Saya tidak begitu ingat kapan persisnya mulai rajin menulis resensi buku. Yang jelas pada 1988, setiap Kamis saya punya ritual khusus berkunjung ke lapak koran kecil di Jalan Ganesha dekat Kampus ITB. Di lapak koran itulah saya biasa menemukan koran Bandung Pos yang memuat rubrik “Resensi Buku” pada hari itu. Alangkah senangnya bila ternyata salah satu tulisan yang dimuat adalah tulisan saya atau teman saya. Teman seangkatan yang  juga sering menulis resensi buku adalah Indra Sutha dan Taufik Abriansyah. “Persaingan” menulis resensi buku di koran nasional tidak hanya terjadi antara teman-teman sekampus tetapi juga antara para penulis dari berbagai kota. Para penulis dari Yogya juga sangat produktif menulis, salah satu yang saya ingat betul adalah Taufan Hidayat, yang belakangan mendirikan penerbit di Bandung.
Alasan menulis resensi buku barangkali sangat praktis. Pertama, karena saya sangat senang membaca buku, dan relatif cukup mudah untuk menuangkan komentar tentang buku yang saya baca itu ke dalam bentuk tulisan.

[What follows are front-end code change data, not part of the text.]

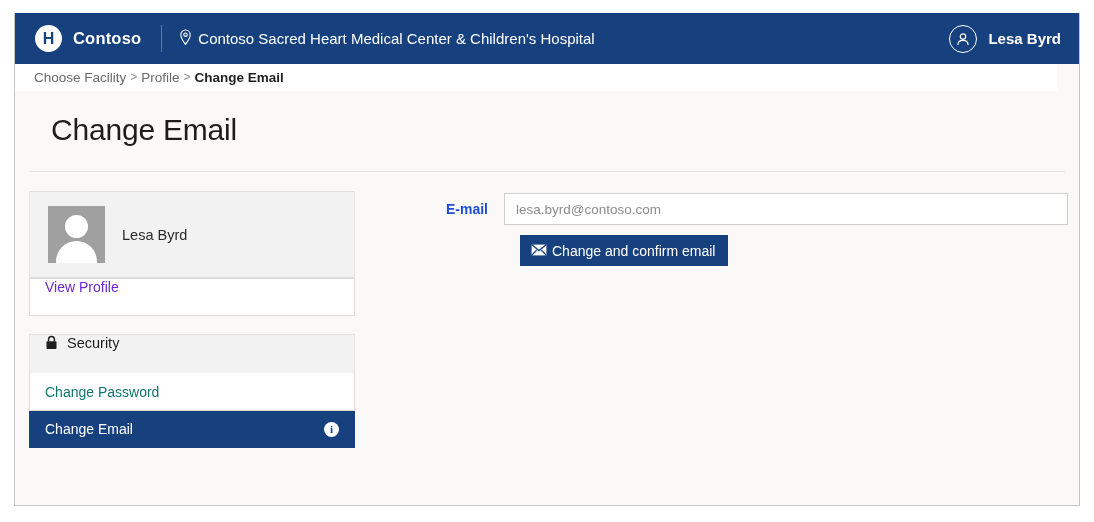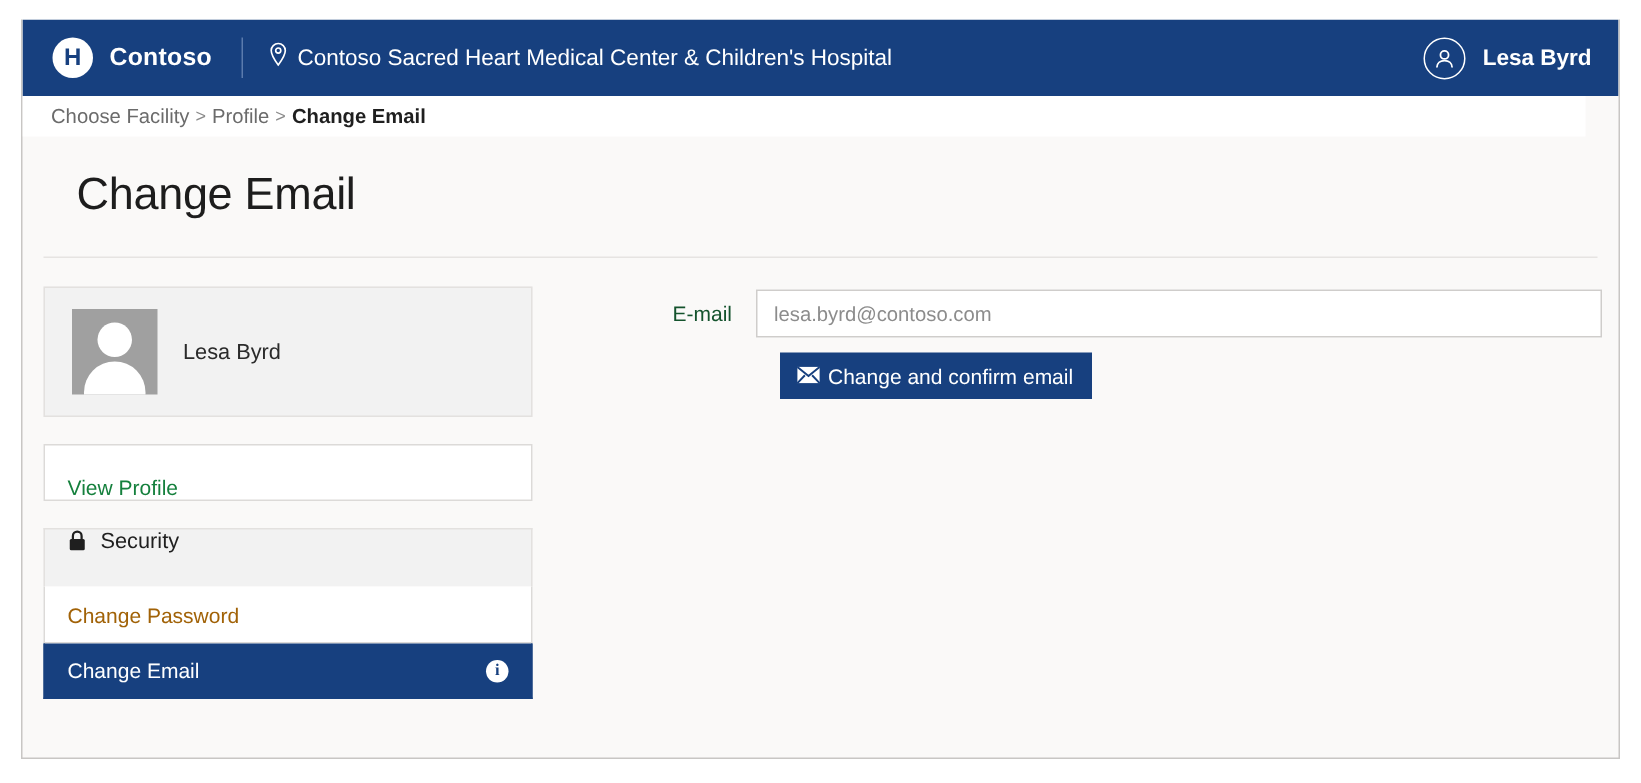--- a/index.html
+++ b/index.html
@@ -262,8 +262,8 @@
     width: 78px;
     text-align: right;
     font-size: 14px;
-    font-weight: normal;
-    color: #14532d;
+    font-weight: bold;
+    color: #1d4ed8;
     padding-right: 16px;
   }
   .email-input {

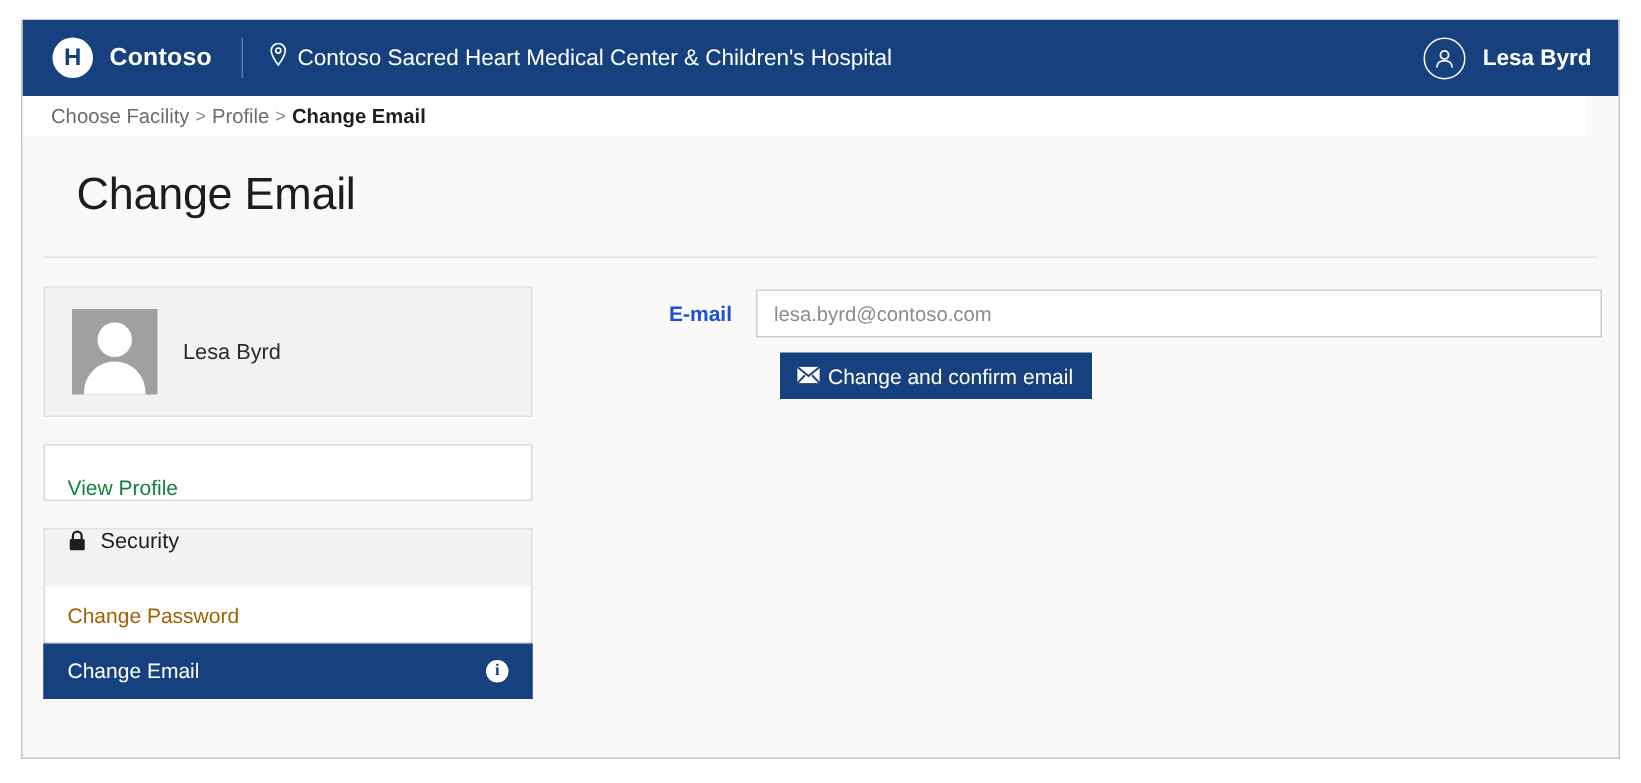--- a/index.html
+++ b/index.html
@@ -187,15 +187,14 @@
 
   
   .view-profile {
-    margin-top: 18px;
     height: 38px;
     background: #ffffff;
     border: 1px solid #dcdad8;
     display: flex;
-    align-items: flex-end;
+    align-items: flex-start;
     padding-left: 15px;
     font-size: 14px;
-    color: #15803d;
+    color: #6d28d9;
     cursor: pointer;
   }
 

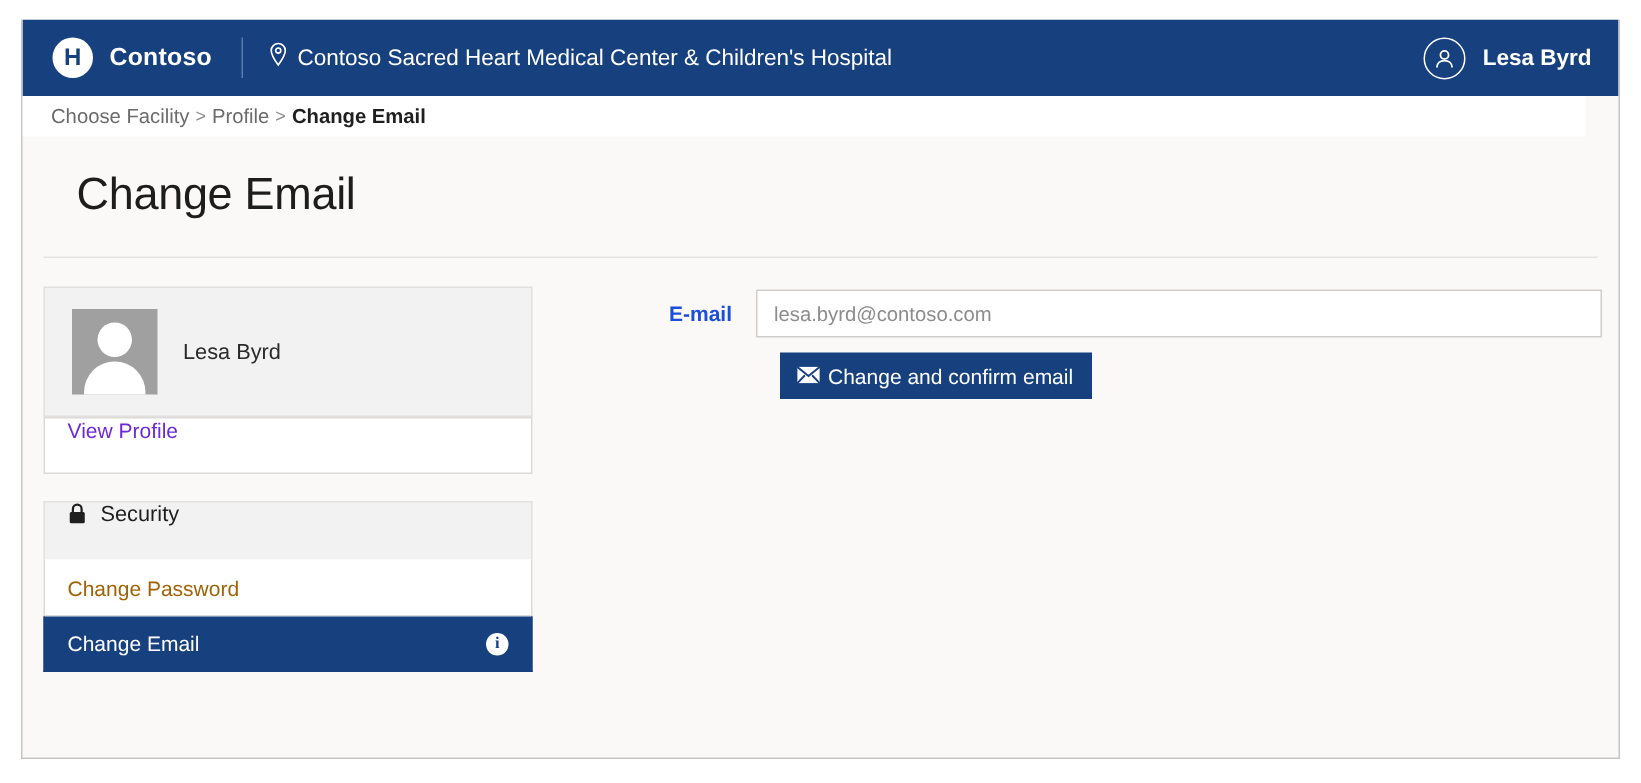--- a/index.html
+++ b/index.html
@@ -223,7 +223,7 @@
     align-items: center;
     padding-left: 15px;
     font-size: 14px;
-    color: #a16207;
+    color: #0f766e;
     cursor: pointer;
   }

Di sisi lain, sebagian besar media cetak saat itu menyediakan rubrik resensi buku paling tidak seminggu sekali. Tulisan berupa resensi buku lebih berpeluang untuk dimuat di media massa dibandingkan dengan bentuk tulisan lainnya. Menulis artikel pasti  membutuhkan lebih banyak waktu dan sumber, sementara persaingan antarpenulisnya pun lebih ketat. Menulis reportase dan karangan khas mungkin lebih mudah, tetapi lahan ini biasanya diperuntukkan bagi wartawan atau kontributor di media massa yang bersangkutan, bukan untuk penulis lepas.

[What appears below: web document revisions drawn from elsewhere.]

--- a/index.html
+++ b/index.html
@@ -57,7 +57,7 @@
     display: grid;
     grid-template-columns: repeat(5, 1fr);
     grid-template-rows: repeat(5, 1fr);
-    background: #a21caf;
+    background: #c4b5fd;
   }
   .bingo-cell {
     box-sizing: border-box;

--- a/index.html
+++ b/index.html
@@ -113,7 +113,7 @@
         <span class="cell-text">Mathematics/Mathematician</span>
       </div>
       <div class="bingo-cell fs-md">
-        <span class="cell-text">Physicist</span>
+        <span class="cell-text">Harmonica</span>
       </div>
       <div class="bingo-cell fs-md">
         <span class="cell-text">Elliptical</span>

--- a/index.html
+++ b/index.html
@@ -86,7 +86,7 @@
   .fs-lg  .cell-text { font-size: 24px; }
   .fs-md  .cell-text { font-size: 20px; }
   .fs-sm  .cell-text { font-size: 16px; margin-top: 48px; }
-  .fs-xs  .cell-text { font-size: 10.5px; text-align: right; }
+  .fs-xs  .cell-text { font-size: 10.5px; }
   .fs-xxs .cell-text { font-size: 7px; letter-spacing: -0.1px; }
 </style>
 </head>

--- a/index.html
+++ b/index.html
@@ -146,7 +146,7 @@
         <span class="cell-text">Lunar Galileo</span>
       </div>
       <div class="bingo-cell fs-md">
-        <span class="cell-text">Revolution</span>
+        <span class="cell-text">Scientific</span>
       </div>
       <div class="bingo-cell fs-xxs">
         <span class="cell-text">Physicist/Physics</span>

Maka saya menjadi “spesialis” penulis resensi buku pada kurun 1988-1992 itu. Mulanya saya hanya menulis tinjauan tentang buku yang saya baca karena minat pribadi, terutama buku sastra. Tetapi dalam perkembangannya saya mulai menulis resensi untuk berbagai bidang di luar sastra. Saya menulis resensi buku komunikasi, politik, bisnis, biografi, dan sebagainya. Saya rajin berkunjung ke toko buku, mencari buku yang menarik dan baru terbit, kemudian meresensi dan mengirimkannya ke media cetak yang cocok.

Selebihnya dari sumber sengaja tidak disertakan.